= Paul Palmer (minister) =

New England General Baptist minister (??–1747)

Paul Palmer (died 1747) was a New England English-born General Baptist minister, founder of the Free Will Baptist movement with Benjamin Randall. He arrived from England and established several early Baptist churches in Province of North Carolina, including the first known Baptist church in the state. His home church was Delaware's Welsh Tract Baptist Church, which is a Calvinist Baptist church.

==Life==
Palmer's wife Joanna was the stepdaughter of Benjamin Laker, who emigrated to the Carolinas in the 1680s from England, an associate of Thomas Grantham and signer of the 1663 edition of the Standard Confession of Faith.

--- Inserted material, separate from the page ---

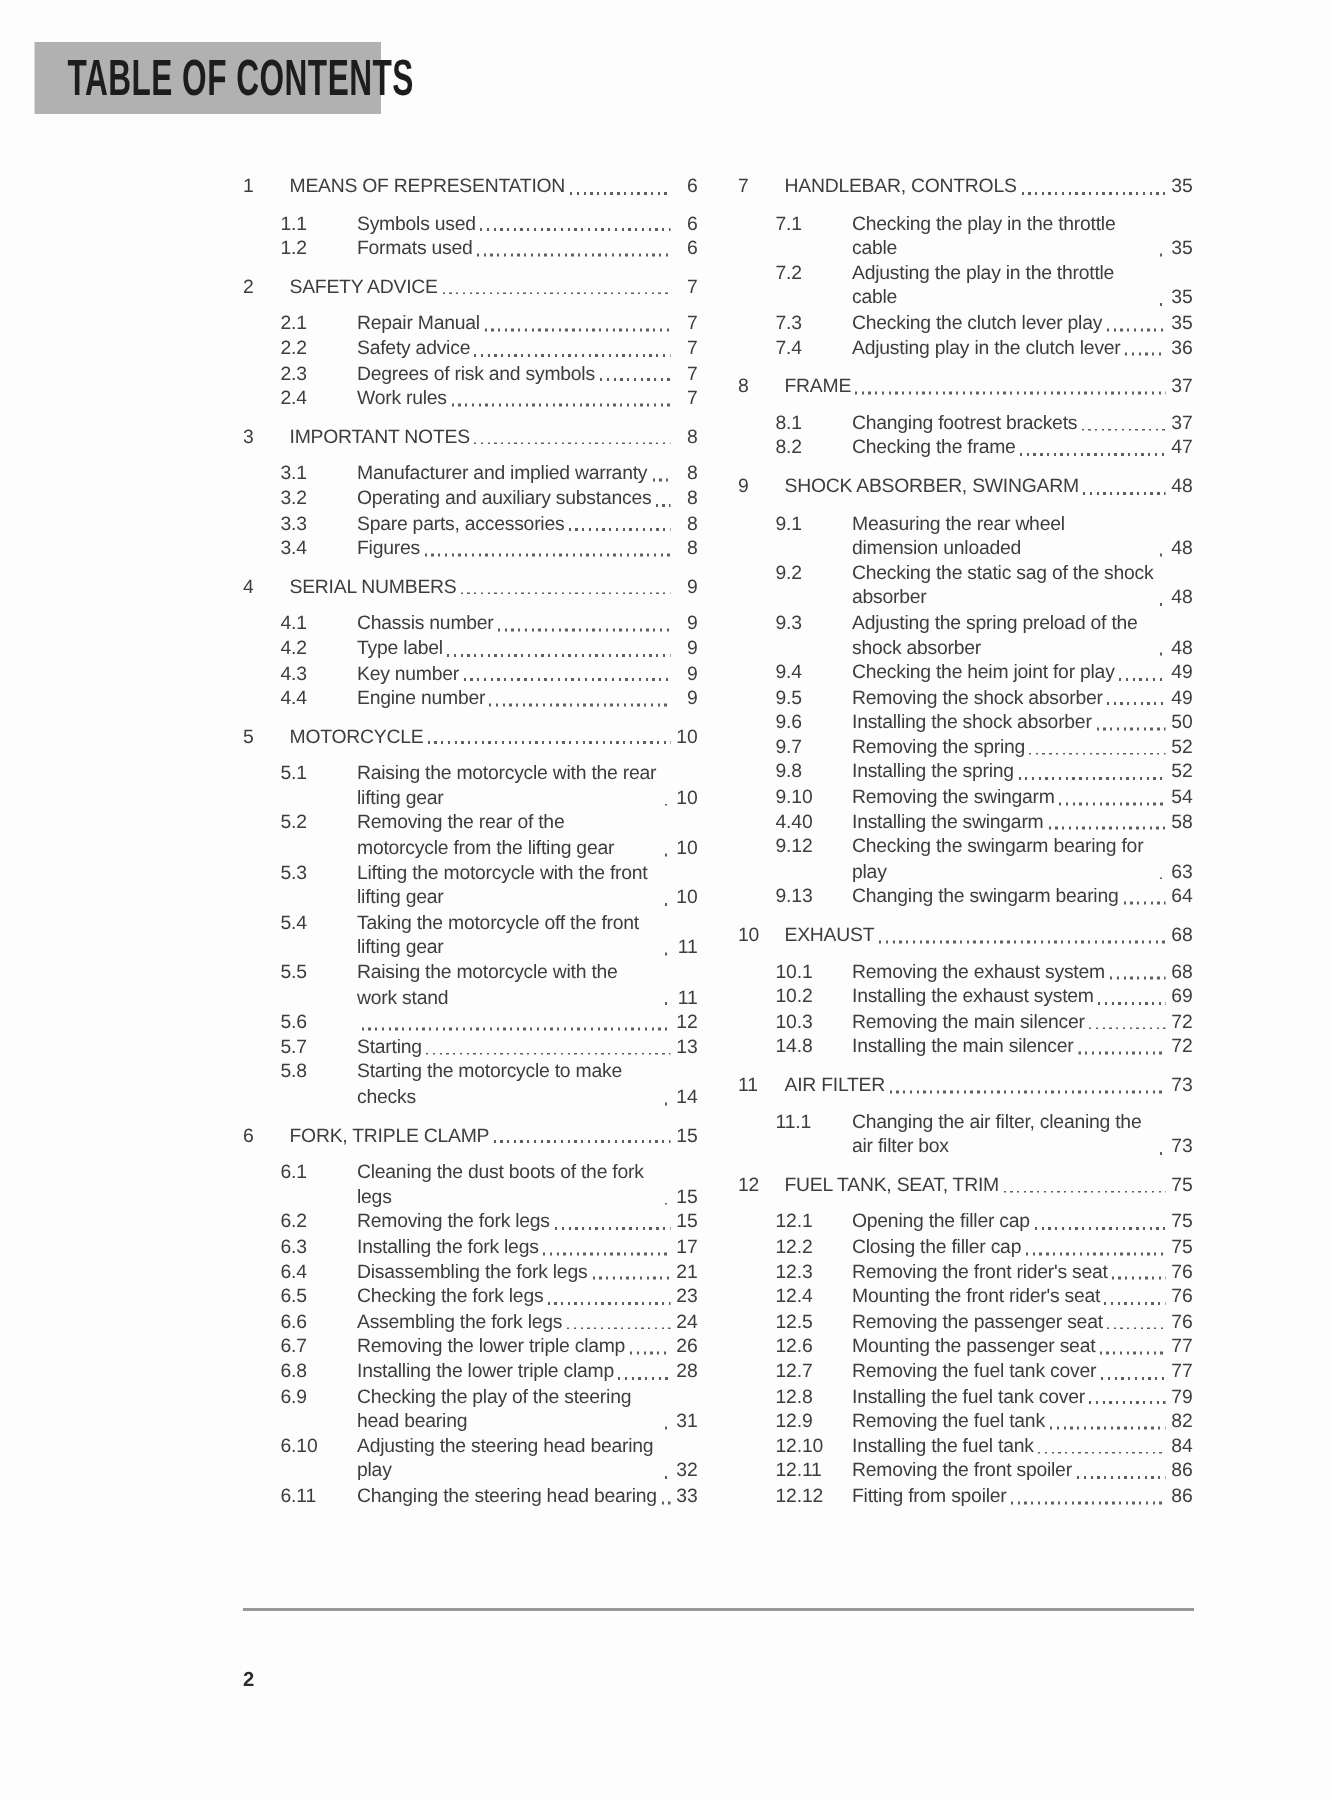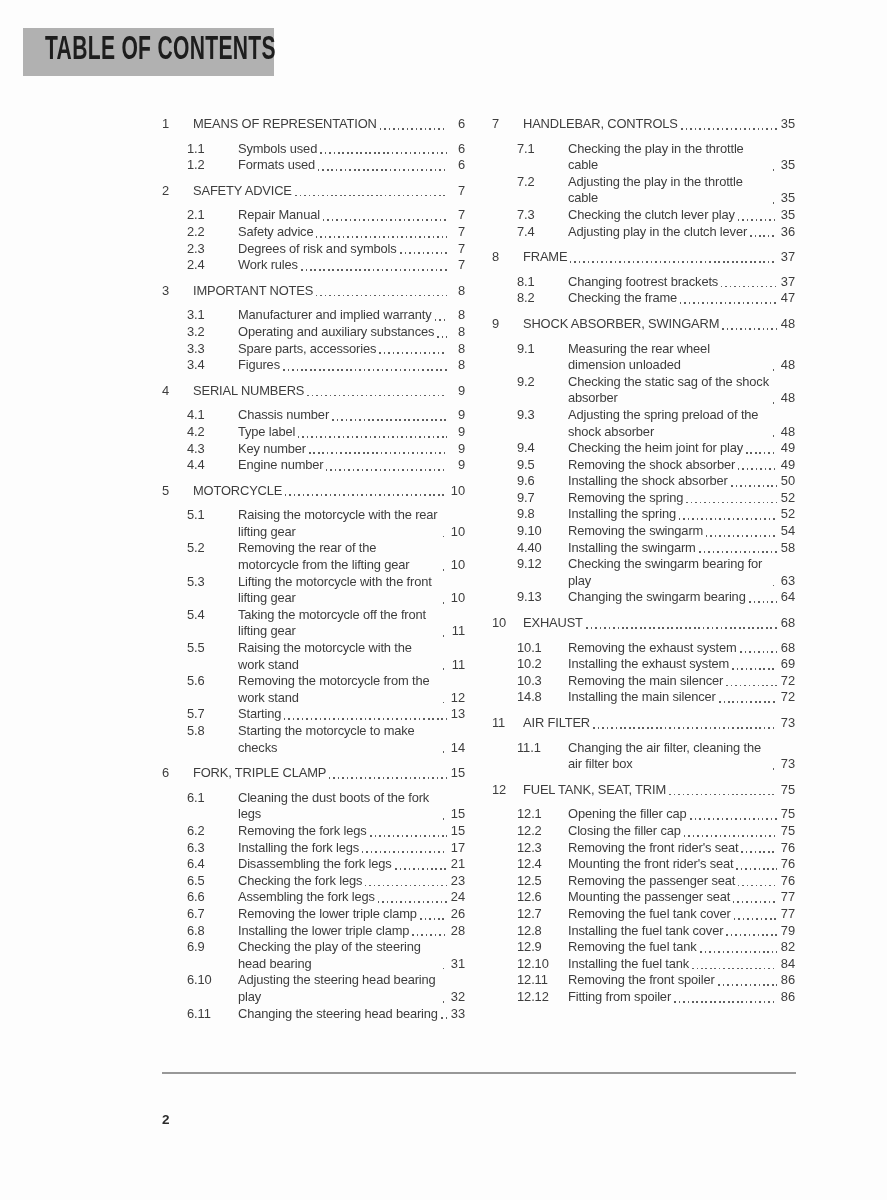"TABLE OF CONTENTS" .header { align-items: none -> center; width: 251px -> 231px }
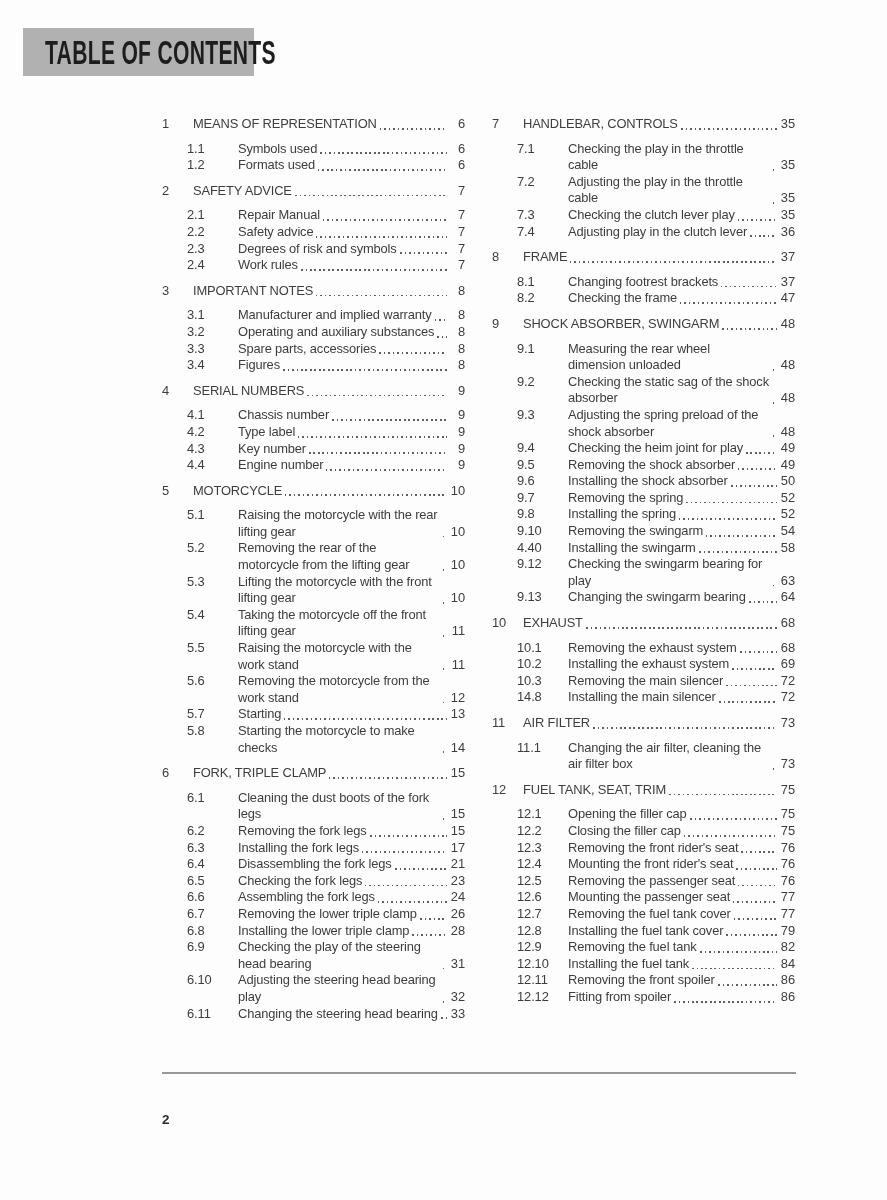"Removing the motorcycle from the" span.title { html: <span>Removing the motorcycle from the work stand</span> -> none }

According to Elder John T. Albritton:

[Palmer] was said to have been a native of Maryland, was baptized in Delaware, and ordained in Connecticut. He was some time in New Jersey, and removed thence to Maryland, and thence to Perquimans County, NC. He belonged to the General Baptists, and was actively engaged in the work of the ministry for many years in this State, traveling over a large portion of Eastern Carolina, winning converts wherever he went.

While in Maryland, Palmer served the First Baptist Church in Baltimore County. Around 1727, Palmer founded North Carolina's first Baptist church at Perquimans (present day Shiloh) in Camden County. Palmer and his wife Joanna were indicted by the North Carolina provincial courts for their ministry. It is generally accepted that Palmer died in 1747.